Musician Bemoans Death of the Music Business

It all sounded very appealing thirty years ago when a Bay Area programmer first explained to me the concept of the entire catalog of recorded music being accessible from a home computer. I wanted that.

But between ’84 and when it actually came to pass, I made a career in music. Thanks to longstanding statutes and agreements for remuneration of songwriters, I reaped a small bounty writing songs for kids TV. I developed a vested interest in the music racket.

The Music Racket

Songwriting is largely done on spec. Most songs aren’t hits and make no money. But when a song is a hit, it’s a gift that keeps on giving. Each broadcast, mechanical sale, re-use in another medium, means another payment, practically in perpetuity. It’s a populist method. Theoretically it rewards talent and compensates writers for the unpaid toil of honing their craft and writing songs that aren’t hits. It’s a racket.

Pandora’s Box

But that racket’s been systematically undone by Pandora, Napster, Mega, Spotify. Between stealing and streaming – which amount to about the same thing – there’s less and less in it for songwriters and musicians. And Pandora & co have opened a Pandora’s Box: film, publishing, journalism, and even education, are all being “democratized” and de-professionalized.

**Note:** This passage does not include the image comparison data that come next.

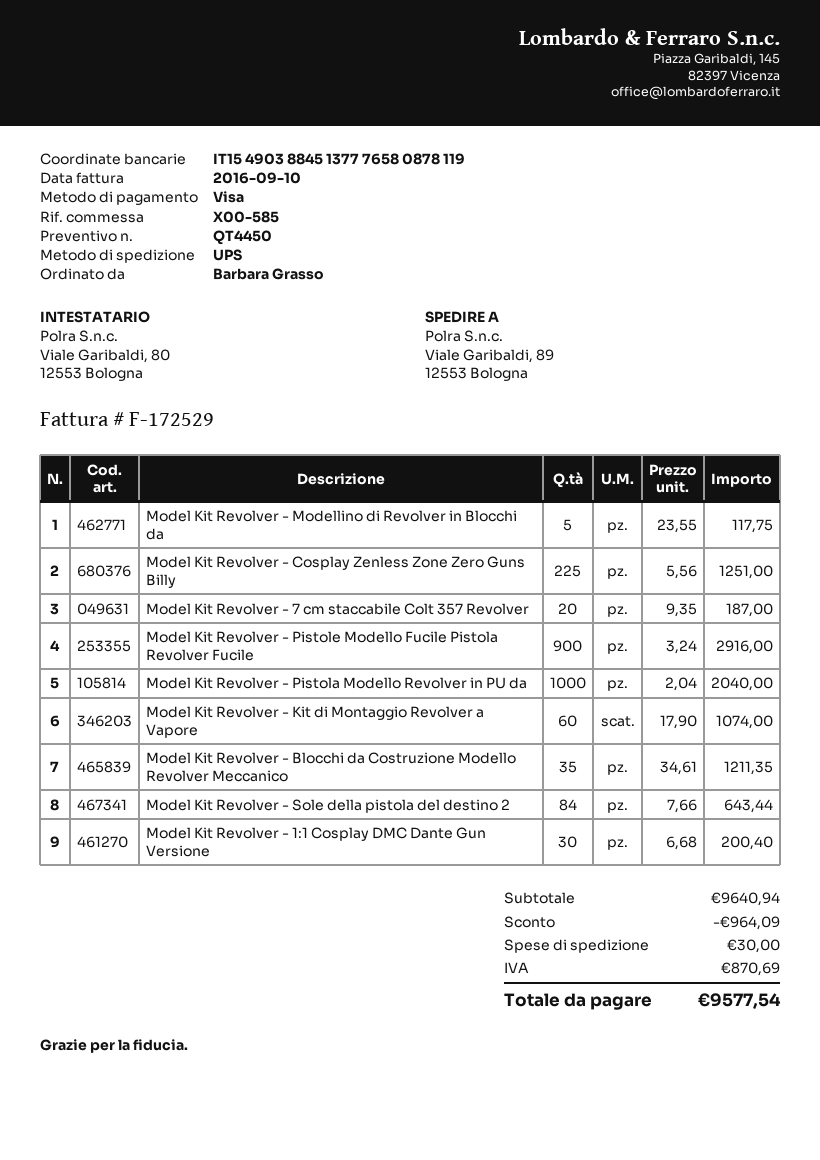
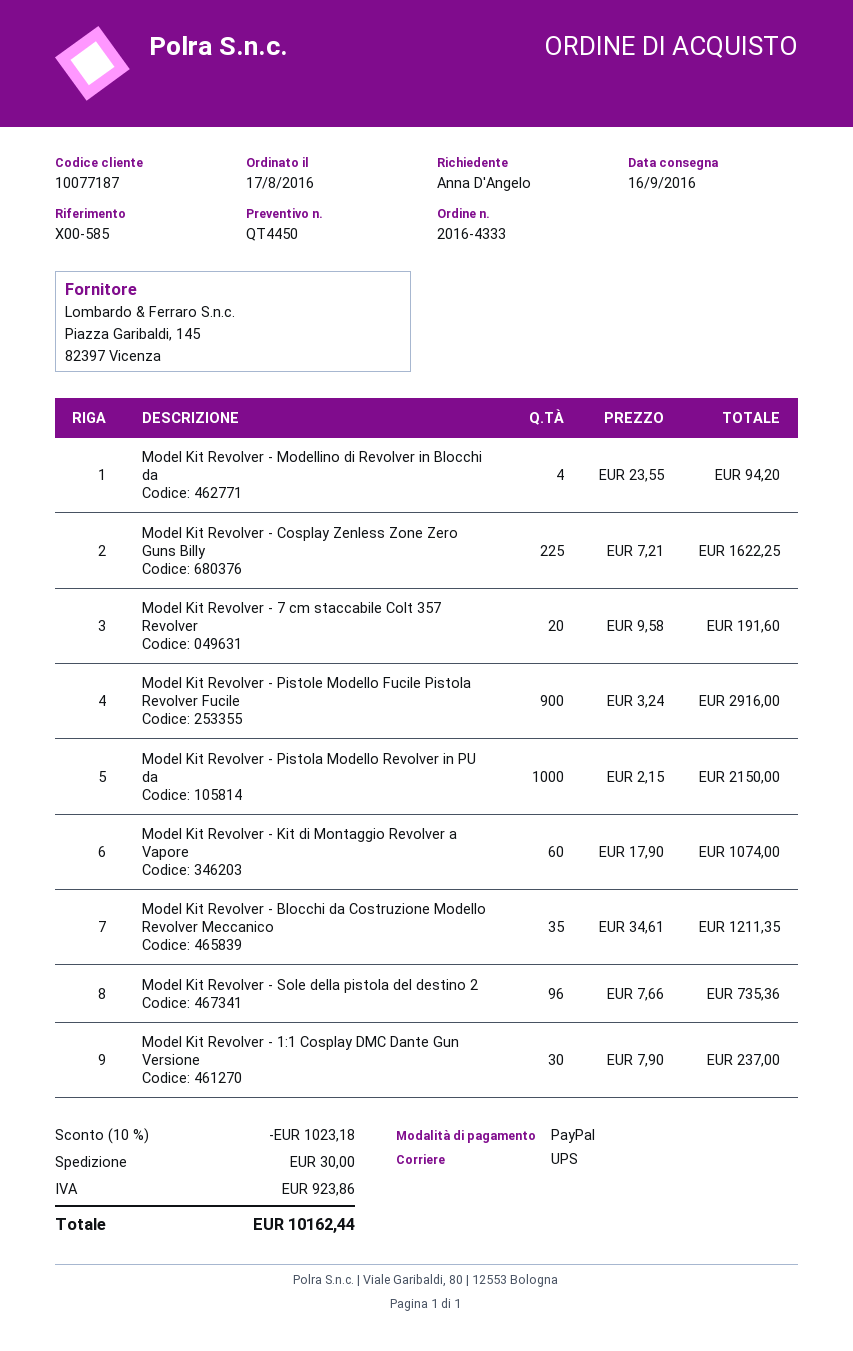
ordered by: Barbara Grasso -> Anna D'Angelo
payment method: Visa -> PayPal
Model Kit Revolver - Modellino di Revolver in Blocchi da: 5 x 23.55 = 117.75 -> 4 x 23.55 = 94.20
Model Kit Revolver - Cosplay Zenless Zone Zero Guns Billy: 225 x 5.56 = 1251.00 -> 225 x 7.21 = 1622.25
Model Kit Revolver - 7 cm staccabile Colt 357 Revolver: 20 x 9.35 = 187.00 -> 20 x 9.58 = 191.60
Model Kit Revolver - Pistola Modello Revolver in PU da: 1000 x 2.04 = 2040.00 -> 1000 x 2.15 = 2150.00
Model Kit Revolver - Sole della pistola del destino 2: 84 x 7.66 = 643.44 -> 96 x 7.66 = 735.36
Model Kit Revolver - 1:1 Cosplay DMC Dante Gun Versione: 30 x 6.68 = 200.40 -> 30 x 7.90 = 237.00
discount: 964.09 -> 1023.18
tax: 870.69 -> 923.86
total: 9577.54 -> 10162.44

This digital onslaught is not merely a technological inevitability. It’s a racket too. The Tim Westergrens and Kim Dotcoms have become multimillionaires by concertedly undermining the livelihoods of a vast creative class. They’re shrinking the pie and taking most of what’s left.

New Business Model

At this point, I’m supposed to talk about the need for a new paradigm: an increase in streaming rates; more attractive (and expensive) subscription services; a surcharge on the manufacturers of digital devices, web services, service providers and pipelines. Those ideas all sound great but I fear they are weak tea to the methamphetamine of free.

Who Can Argue with Free?

Because, face it, everybody wants a limitless music library, free news, free education. Who wouldn’t? A generation has grown up believing that’s how it works.

Think Different

One way or another, musicians need to carve out a new racket in the changed landscape. I’d like to keep a populist approach, but maybe something more radical is in order: public subsidy. If digitalization is the engine of efficiency and economic growth it’s hyped to be, why should it put us out of work? Let’s harness it to put us “out of work” productively. Pay us a stipend to do what we do.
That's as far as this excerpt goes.